Солдат сбросил его руку, вскочил, вприпрыжку поскакал к Ульяне.
— Становому пожалуюсь, хам! — визгливо закричал Белоногов. — Мое, не трожь! Мое это!
Он на четвереньках пополз за солдатом. В темноте послышалась возня, хриплый солдатский рык и два хлестких удара.
— Тебе спать пора, спать, — сказал Федор девочке.
Не вставая, хотя ему очень хотелось встать и посмотреть, что творится за светлой чертой, Олексин подтянул к себе армяк, закутал в него Паню. Дед Митяич уже спал, с головой укрывшись драным тулупчиком. Федор посидел рядом с девочкой, напряженно прислушиваясь к громкому пыхтенью, визгливым всплескам женского смеха, тоненькому жалобному всхлипыванию чиновника и гулким ударам собственного сердца. Потом встал и пошел от костра.

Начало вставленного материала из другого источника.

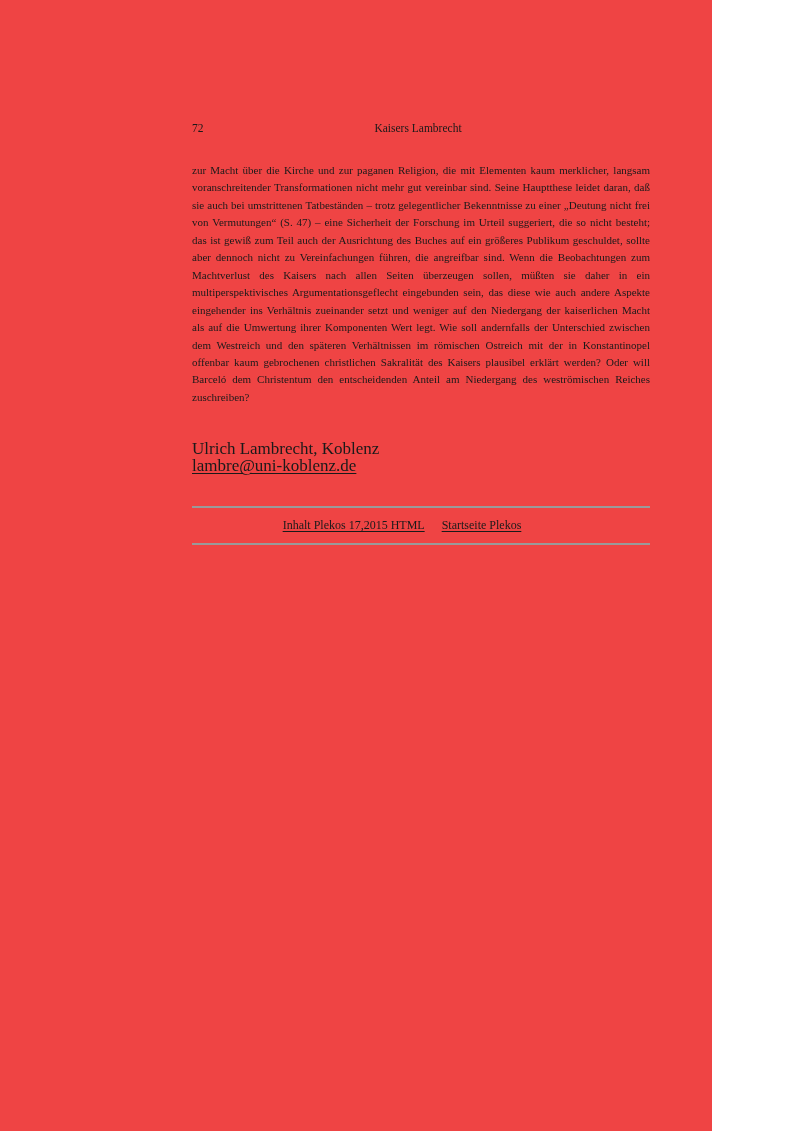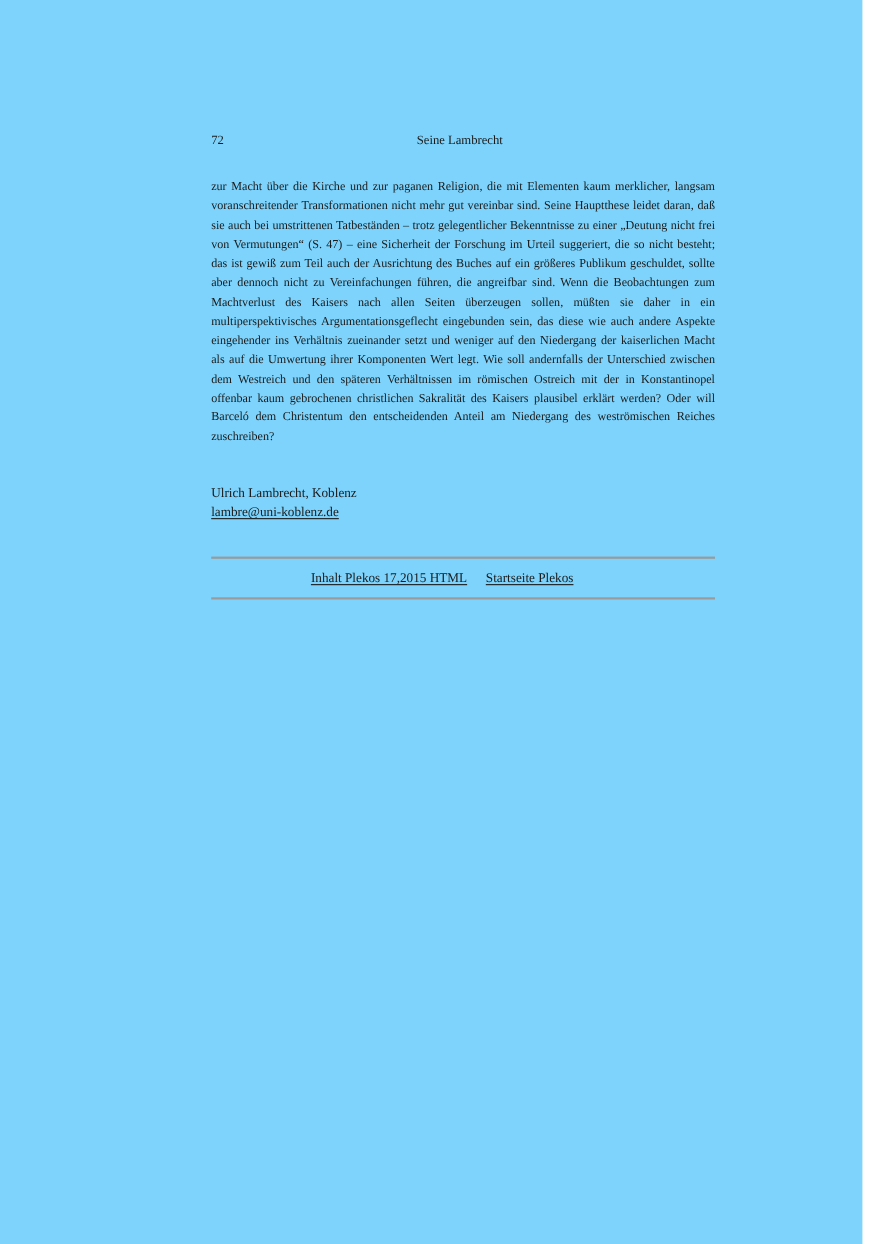--- a/index.html
+++ b/index.html
@@ -9,23 +9,23 @@
   }
   body {
     width: 800px;
     height: 1131px;
     font-family: "Liberation Serif", "DejaVu Serif", serif;
     color: #1a1a1a;
     -webkit-font-smoothing: antialiased;
   }
   .page {
     position: relative;
-    width: 784px;
+    width: 712px;
     height: 1131px;
-    background: #7dd3fc;
+    background: #ef4444;
     overflow: hidden;
   }
   .content {
     position: absolute;
     left: 192px;
     top: 0;
     width: 458px;
   }
   
   .runhead {
@@ -60,21 +60,21 @@
     word-spacing: 0.02em;
   }
   .body-para::after {
     content: "";
     display: inline-block;
     width: 100%;
   }
   
   .sig {
     margin-top: 16px;
-    font-size: 12px;
+    font-size: 17px;
     line-height: 17.45px;
   }
   .sig div { white-space: nowrap; }
   .sig a,
   .footer a {
     color: #1a1a1a;
     text-decoration: underline;
     text-underline-offset: 1.5px;
     text-decoration-thickness: from-font;
     font-family: Liberation Serif, serif;
@@ -104,21 +104,21 @@
   }
 </style>
 </head>
 <body>
 
 <div class="page">
   <div class="content">
 
     <div class="runhead">
       <span class="folio">72</span>
-      <span class="title">Seine Lambrecht</span>
+      <span class="title">Kaisers Lambrecht</span>
     </div>
 
     <p class="body-para">zur Macht über die Kirche und zur paganen Religion, die mit Elementen kaum merklicher, langsam voranschreitender Transformationen nicht mehr gut vereinbar sind. Seine Hauptthese leidet daran, daß sie auch bei umstrittenen Tatbeständen – trotz gelegentlicher Bekenntnisse zu einer „Deutung nicht frei von Vermutungen“ (S. 47) – eine Sicherheit der Forschung im Urteil suggeriert, die so nicht besteht; das ist gewiß zum Teil auch der Ausrichtung des Buches auf ein größeres Publikum geschuldet, sollte aber dennoch nicht zu Vereinfachungen führen, die angreifbar sind. Wenn die Beobachtungen zum Machtverlust des Kaisers nach allen Seiten überzeugen sollen, müßten sie daher in ein multiperspektivisches Argumentationsgeflecht eingebunden sein, das diese wie auch andere Aspekte eingehender ins Verhältnis zueinander setzt und weniger auf den Niedergang der kaiserlichen Macht als auf die Umwertung ihrer Komponenten Wert legt. Wie soll andernfalls der Unterschied zwischen dem Westreich und den späteren Verhältnissen im römischen Ostreich mit der in Konstantinopel offenbar kaum gebrochenen christlichen Sakralität des Kaisers plausibel erklärt werden? Oder will Barceló dem Christentum den entscheidenden Anteil am Niedergang des weströmischen Reiches zuschreiben?</p>
 
     <div class="sig">
       <div>Ulrich Lambrecht, Koblenz</div>
       <div><a href="#">lambre@uni-koblenz.de</a></div>
     </div>
 
     <div class="footer">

Он понимал, что совершает нечто постыдное, но удержаться уже не мог. Он не знал ни одной женщины в своей жизни, имел самые сумбурные понятия о практической стороне любви, а тело было молодо, и силы, уже неподвластные рассудку, тащили его в темноту. Он сделал большой круг и зашел так, чтобы солдат и Ульяна находились между ним и костром. Шел осторожно, напряженно вслушиваясь и с трудом сдерживая собственное тяжелое дыхание.
Он почти наткнулся на них; увидел вдруг под ногами что-то шевелящееся, неестественно белое, обмер, перестав дышать, вгляделся и понял: белыми были ноги, толстые женские ноги, широко разбросанные на стороны. Между этими белыми ногами лежал солдат, а рядом… Рядом стоял Белоногов. Жар обрушился на Федора внезапно, как обвал; он весь покрылся липким омерзительным потом. Закрыв лицо руками, бросился в темноту, долго ходил там, постанывая от мучительного гнусного стыда перед самим собой.